### ACTION ITEM
Every line from the one holding "align-items: center ->" through the last line of the records must be retyped exactly, and no other line or picture may appear in the copy.

──────── DATA PROVIDED

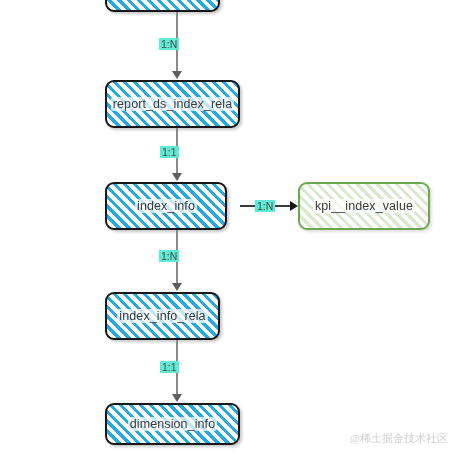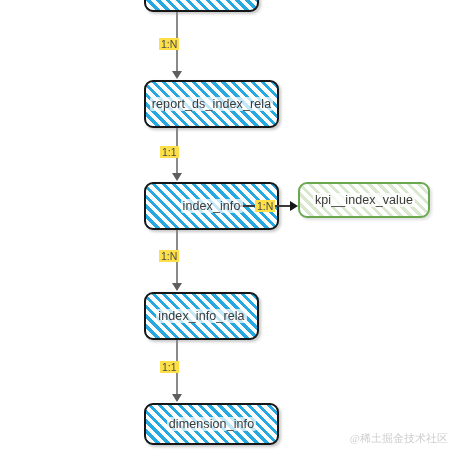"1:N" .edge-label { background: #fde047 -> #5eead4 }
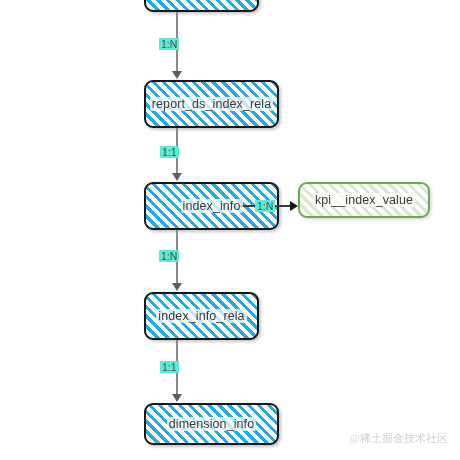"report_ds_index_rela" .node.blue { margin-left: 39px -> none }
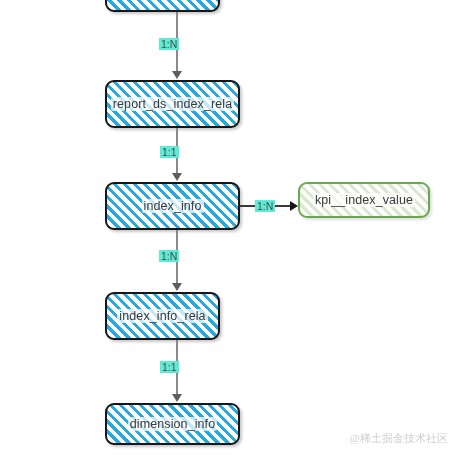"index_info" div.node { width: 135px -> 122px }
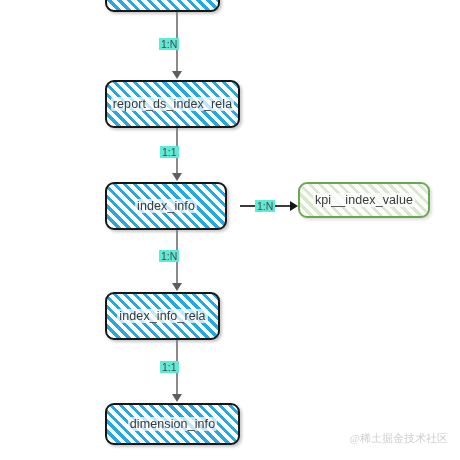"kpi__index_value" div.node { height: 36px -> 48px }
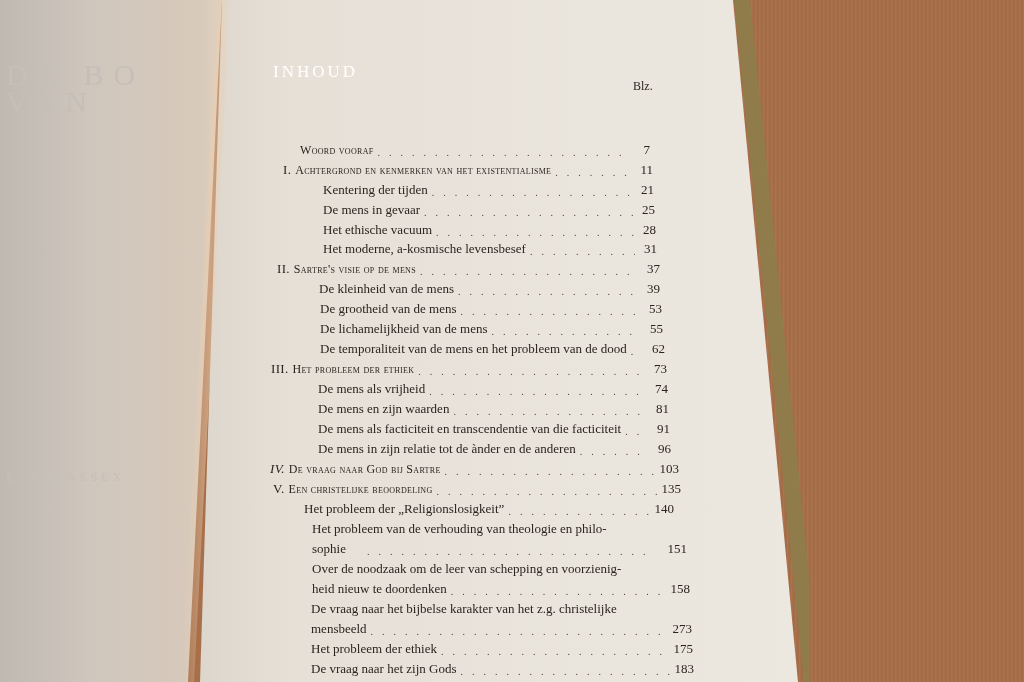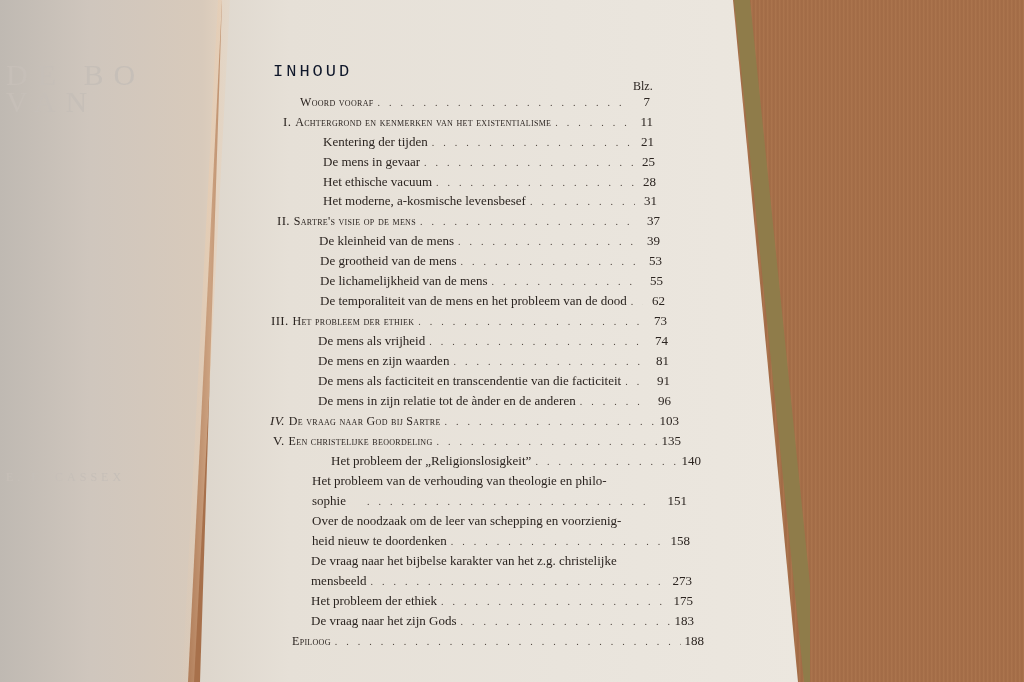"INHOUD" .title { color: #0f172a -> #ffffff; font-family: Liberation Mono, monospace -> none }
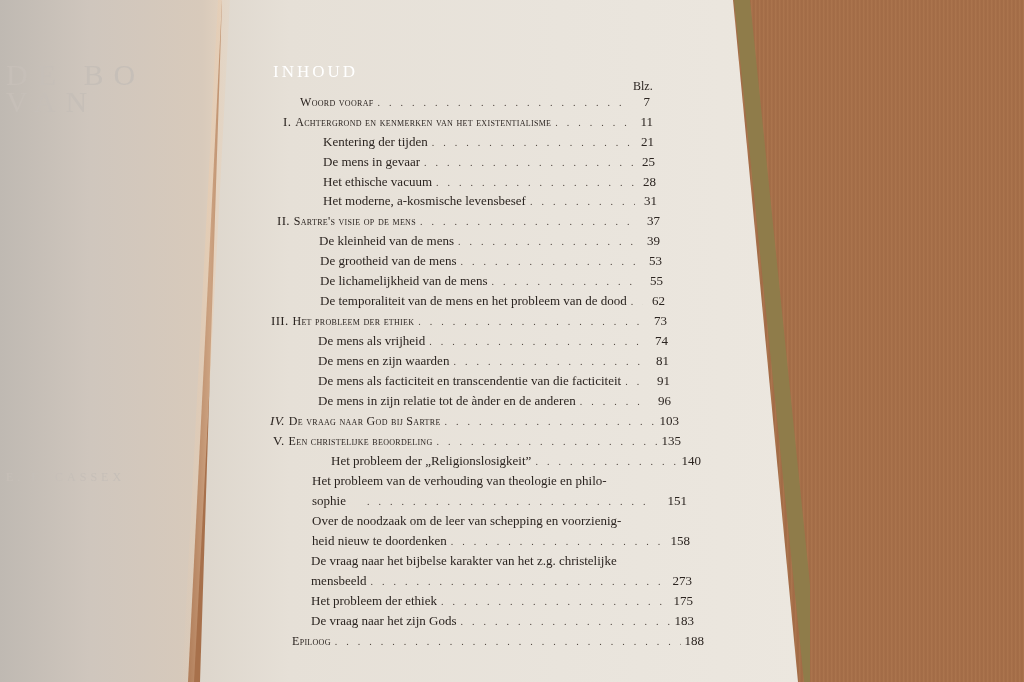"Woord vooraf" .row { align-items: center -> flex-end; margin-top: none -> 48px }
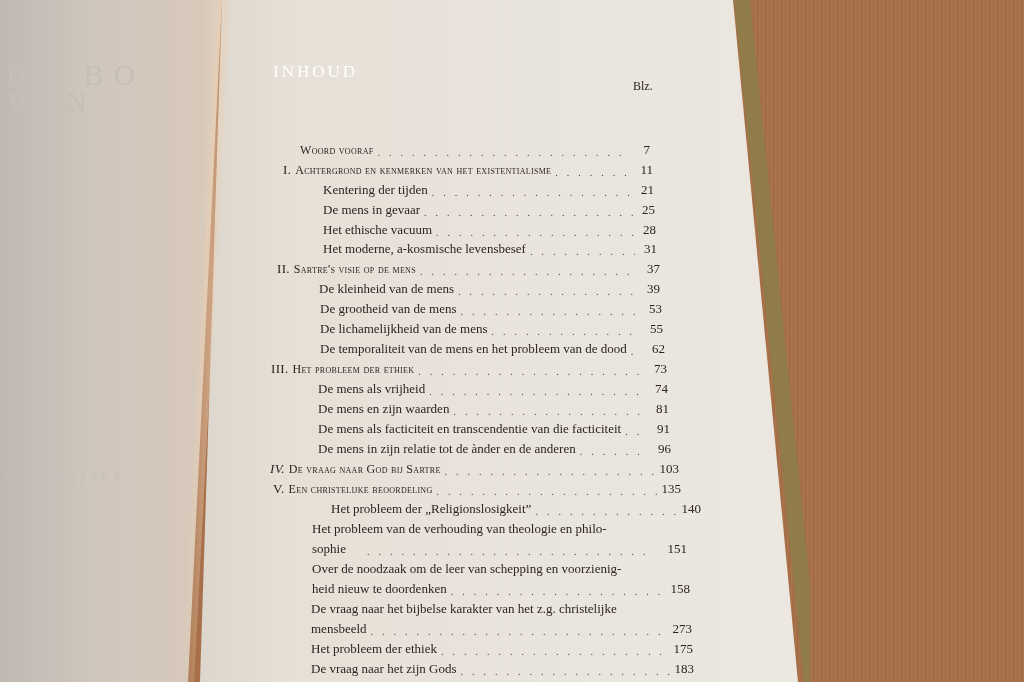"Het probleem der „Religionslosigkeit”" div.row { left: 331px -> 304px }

────────────────

### ANSWER SPACE
"Woord vooraf" .row { align-items: center -> flex-end; margin-top: none -> 48px }
"Het probleem der „Religionslosigkeit”" div.row { left: 331px -> 304px }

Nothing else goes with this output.